Selain itu, pelaku pasar merespons perubahan sentimen global yang dipicu oleh ketidakpastian geopolitik dan arah kebijakan moneter Amerika Serikat. Kombinasi faktor tersebut membuat pergerakan emas semakin sensitif terhadap berita makroekonomi.
Pelaku pasar menyoroti harga minyak setelah negosiasi AS dan Iran gagal mencapai kesepakatan
Pelaku pasar memusatkan perhatian pada perkembangan harga minyak mentah setelah negosiasi damai antara Amerika Serikat dan Iran gagal mencapai kesepakatan. Kepala Strategi Pasar Blue Line Futures, Phillip Streible, menegaskan bahwa pasar saat ini sangat dipengaruhi oleh sentimen berita, terutama yang berkaitan dengan energi.
Streible menjelaskan bahwa pergerakan harga minyak akan menentukan arah inflasi, yang pada akhirnya memengaruhi kebijakan suku bunga bank sentral. Oleh karena itu, setiap lonjakan harga energi langsung berdampak pada ekspektasi pasar terhadap kebijakan moneter.
Ketegangan geopolitik meningkat setelah AS dan Iran saling melontarkan ancaman baru
Ketegangan geopolitik kembali meningkat setelah proses negosiasi damai antara AS dan Iran runtuh pada akhir pekan. Militer Amerika Serikat dilaporkan merencanakan blokade terhadap kapal-kapal yang meninggalkan pelabuhan Iran, sementara Teheran mengancam akan membalas dengan menargetkan pelabuhan negara tetangga di kawasan Teluk.
Situasi tersebut mendorong kenaikan harga minyak dunia dan meningkatkan kekhawatiran inflasi global. Kondisi ini sekaligus mempersempit ruang bagi bank sentral, termasuk The Federal Reserve, untuk menurunkan suku bunga dalam waktu dekat.
Suku bunga tinggi menekan daya tarik emas meski inflasi meningkat
Suku bunga yang tetap tinggi menekan daya tarik emas karena logam mulia tersebut tidak memberikan imbal hasil.
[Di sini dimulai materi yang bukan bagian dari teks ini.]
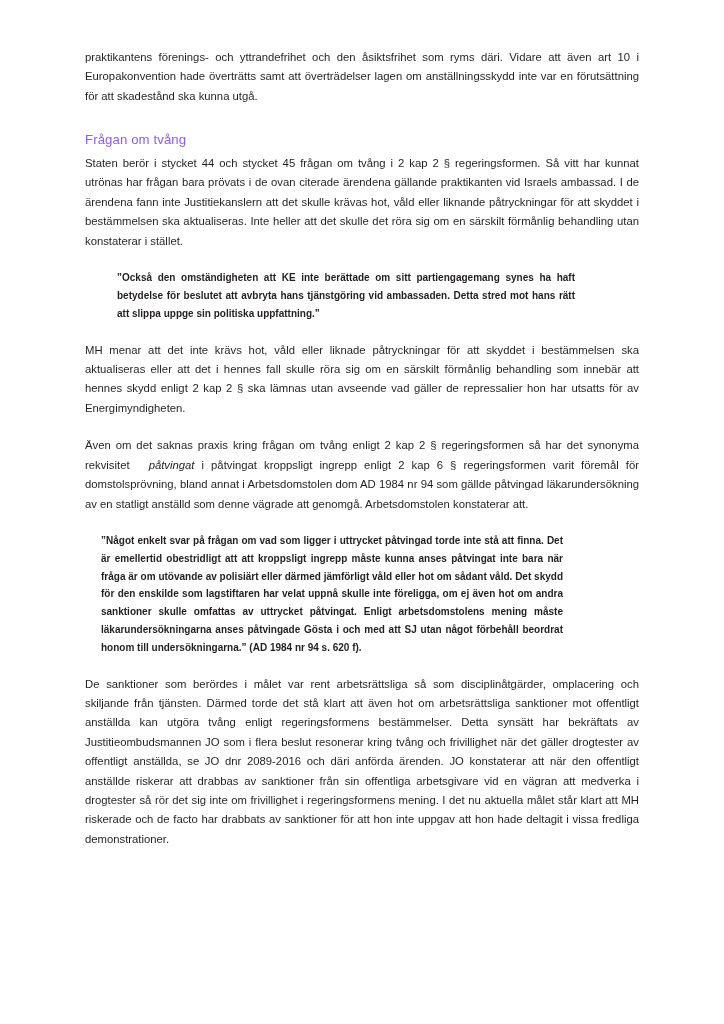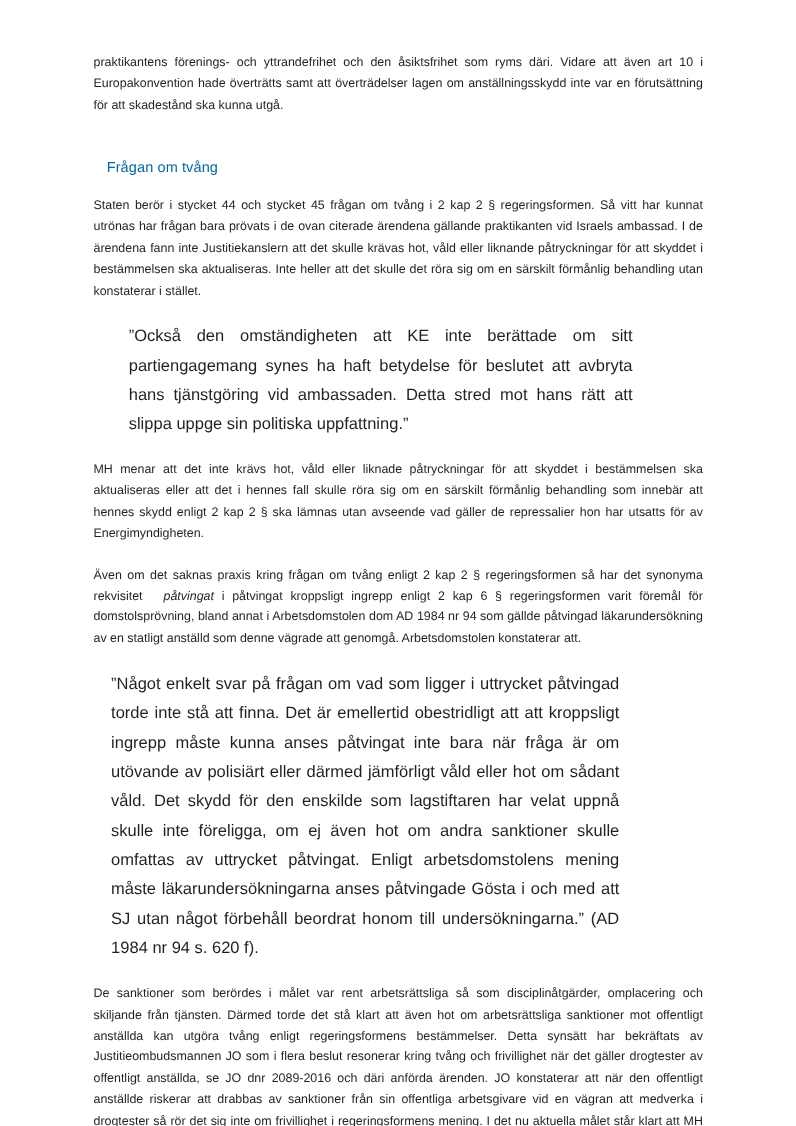"Frågan om tvång" h2.section-heading { color: #0369a1 -> #8b5cf6; margin: 12px -> 0 }
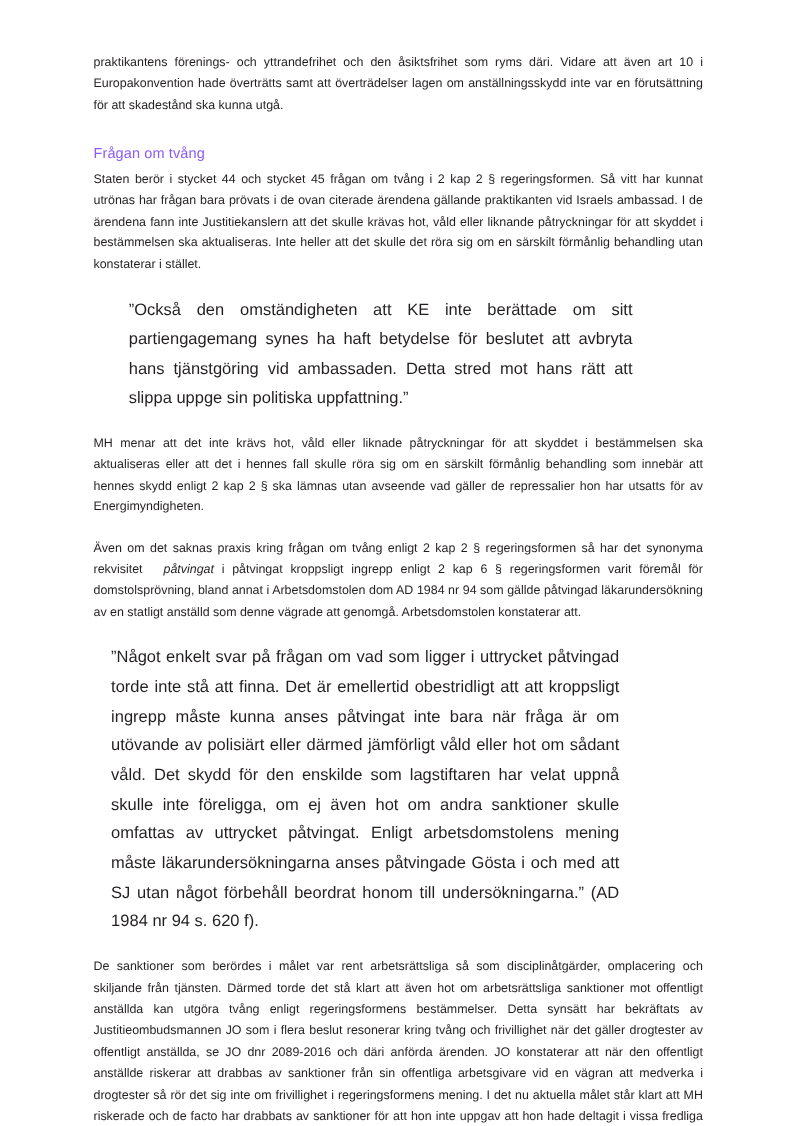"”Också den omständigheten att KE" .quote { font-size: 15px -> 10px; font-weight: none -> bold }
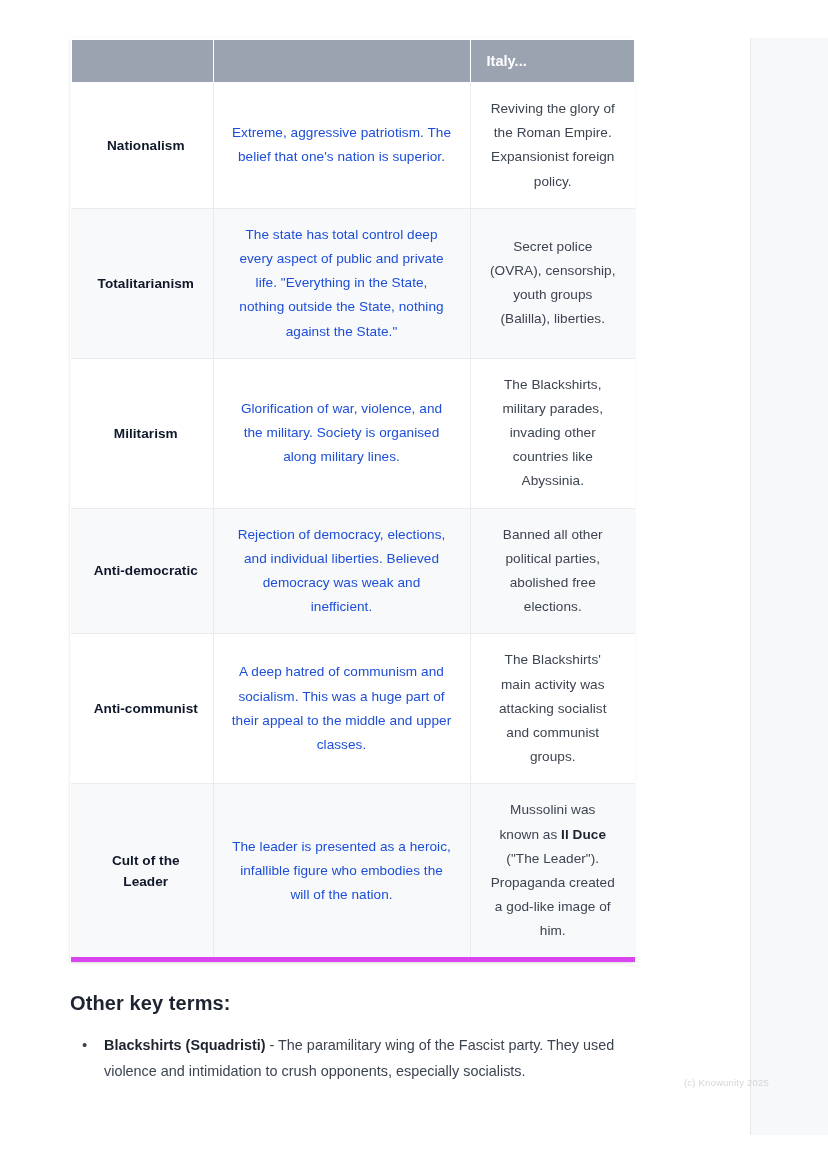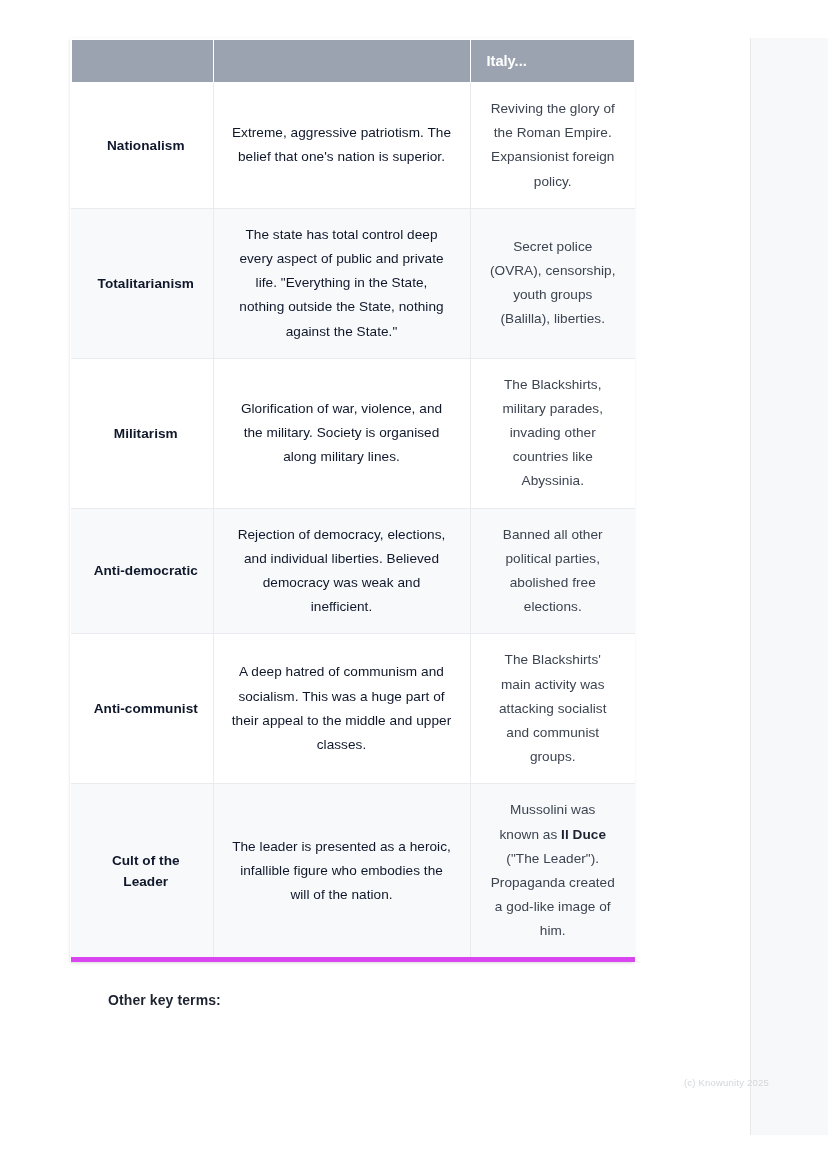"Extreme, aggressive patriotism. The" table.cmp tbody td.desc { color: #0f172a -> #1d4ed8 }
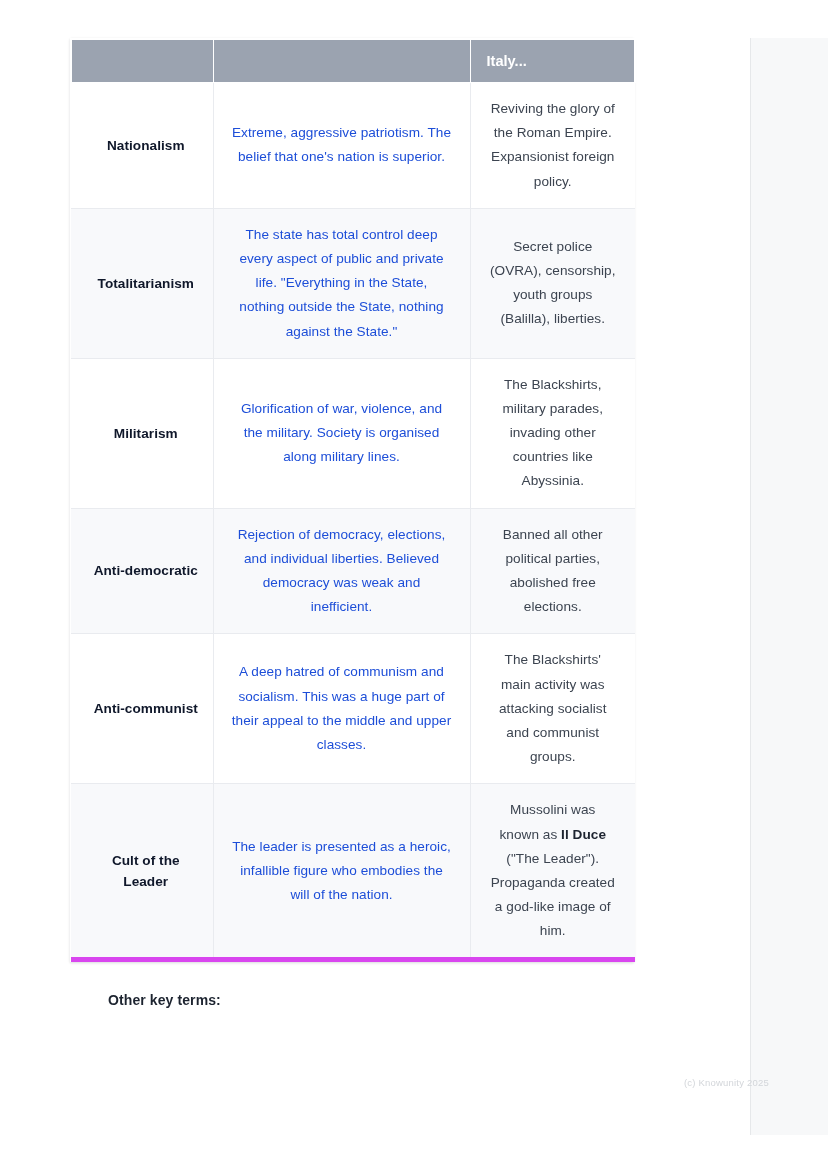"Other key terms:" .other-heading { font-size: 14px -> 20px; margin: 30px 0 0 108px -> 30px 0 0 70px }
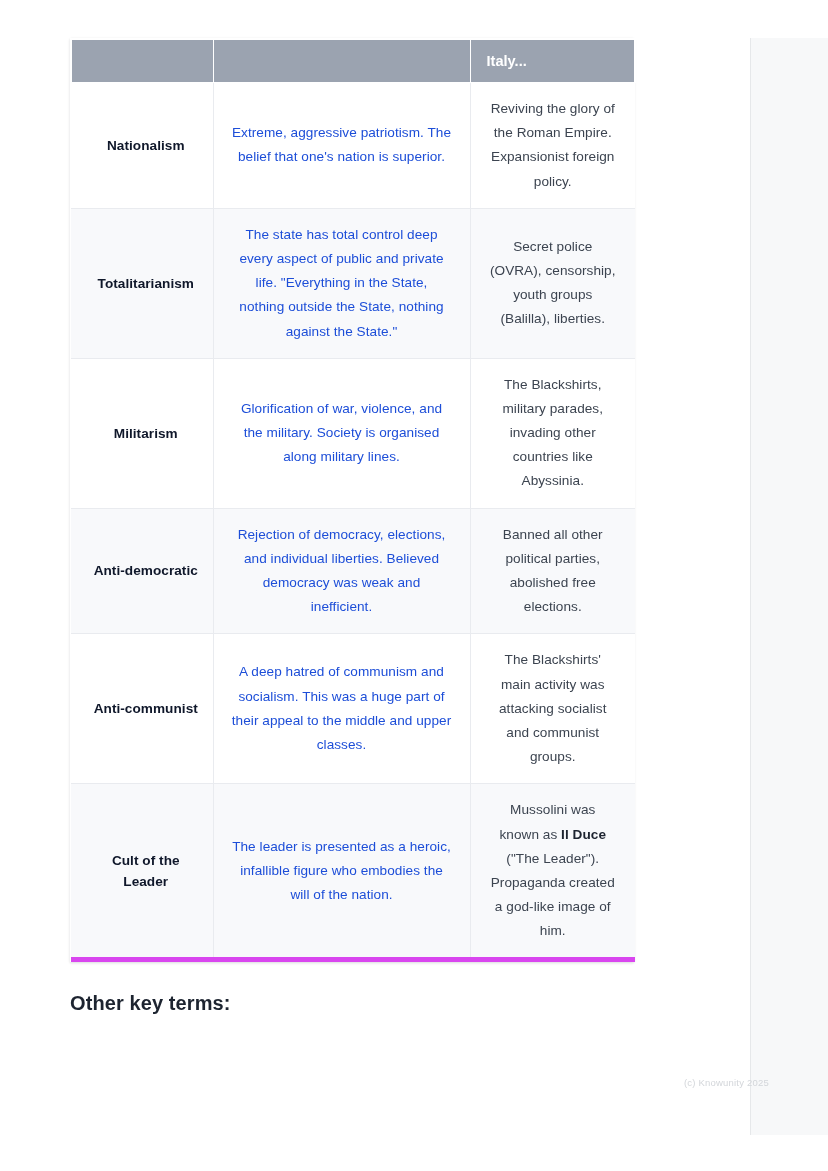"Blackshirts (Squadristi) - The" ul.terms { html: none -> <ul> <li><b>Blackshirts (Squadristi)</b><span> - </span><span>The paramilitary wing of the Fascist party. They used violence and intimidation to crush opponents, especially socialists.</span></li> </ul> }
Meskipun demikian, emas tetap dipandang sebagai aset lindung nilai terhadap inflasi dalam kondisi pasar yang tidak stabil.
Namun, tekanan dari penguatan dolar, ketegangan geopolitik, dan ekspektasi kebijakan suku bunga membuat harga emas bergerak lebih volatil dalam jangka pendek.